Activity:
Every line from the one with "- Similar logic" to the one with "have committed, but no further.", including those two, is to be copied exactly; all other lines of the entries below are left out.

Task data:
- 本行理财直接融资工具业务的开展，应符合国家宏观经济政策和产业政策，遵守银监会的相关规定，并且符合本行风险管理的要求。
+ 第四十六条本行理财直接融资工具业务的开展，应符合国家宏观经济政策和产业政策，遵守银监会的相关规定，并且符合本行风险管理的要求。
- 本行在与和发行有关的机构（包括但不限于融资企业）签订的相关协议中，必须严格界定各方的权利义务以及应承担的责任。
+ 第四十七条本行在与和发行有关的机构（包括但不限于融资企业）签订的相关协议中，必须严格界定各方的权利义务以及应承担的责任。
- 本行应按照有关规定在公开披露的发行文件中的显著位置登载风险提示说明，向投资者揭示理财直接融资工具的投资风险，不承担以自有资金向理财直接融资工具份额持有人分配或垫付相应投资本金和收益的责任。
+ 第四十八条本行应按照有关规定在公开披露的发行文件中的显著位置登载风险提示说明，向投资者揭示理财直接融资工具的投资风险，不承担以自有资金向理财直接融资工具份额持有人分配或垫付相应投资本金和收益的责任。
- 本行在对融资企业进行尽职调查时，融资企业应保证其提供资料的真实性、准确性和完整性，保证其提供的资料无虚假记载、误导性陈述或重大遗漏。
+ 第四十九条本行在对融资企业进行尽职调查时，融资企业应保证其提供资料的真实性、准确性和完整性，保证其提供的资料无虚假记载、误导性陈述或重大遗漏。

* * *

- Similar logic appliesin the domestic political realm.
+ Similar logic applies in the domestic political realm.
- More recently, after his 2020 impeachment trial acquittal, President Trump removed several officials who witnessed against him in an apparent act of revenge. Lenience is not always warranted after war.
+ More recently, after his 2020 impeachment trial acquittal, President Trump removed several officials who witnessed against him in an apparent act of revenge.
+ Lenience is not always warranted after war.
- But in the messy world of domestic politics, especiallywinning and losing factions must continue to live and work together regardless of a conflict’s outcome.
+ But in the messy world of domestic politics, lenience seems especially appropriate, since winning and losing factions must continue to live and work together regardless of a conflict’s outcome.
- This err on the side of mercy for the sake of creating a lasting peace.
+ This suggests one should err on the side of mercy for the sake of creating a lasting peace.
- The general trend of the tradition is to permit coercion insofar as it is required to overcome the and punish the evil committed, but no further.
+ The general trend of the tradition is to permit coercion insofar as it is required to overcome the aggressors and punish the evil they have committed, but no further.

Completed exercise:
- Similar logic appliesin the domestic political realm.
+ Similar logic applies in the domestic political realm.
- More recently, after his 2020 impeachment trial acquittal, President Trump removed several officials who witnessed against him in an apparent act of revenge. Lenience is not always warranted after war.
+ More recently, after his 2020 impeachment trial acquittal, President Trump removed several officials who witnessed against him in an apparent act of revenge.
+ Lenience is not always warranted after war.
- But in the messy world of domestic politics, especiallywinning and losing factions must continue to live and work together regardless of a conflict’s outcome.
+ But in the messy world of domestic politics, lenience seems especially appropriate, since winning and losing factions must continue to live and work together regardless of a conflict’s outcome.
- This err on the side of mercy for the sake of creating a lasting peace.
+ This suggests one should err on the side of mercy for the sake of creating a lasting peace.
- The general trend of the tradition is to permit coercion insofar as it is required to overcome the and punish the evil committed, but no further.
+ The general trend of the tradition is to permit coercion insofar as it is required to overcome the aggressors and punish the evil they have committed, but no further.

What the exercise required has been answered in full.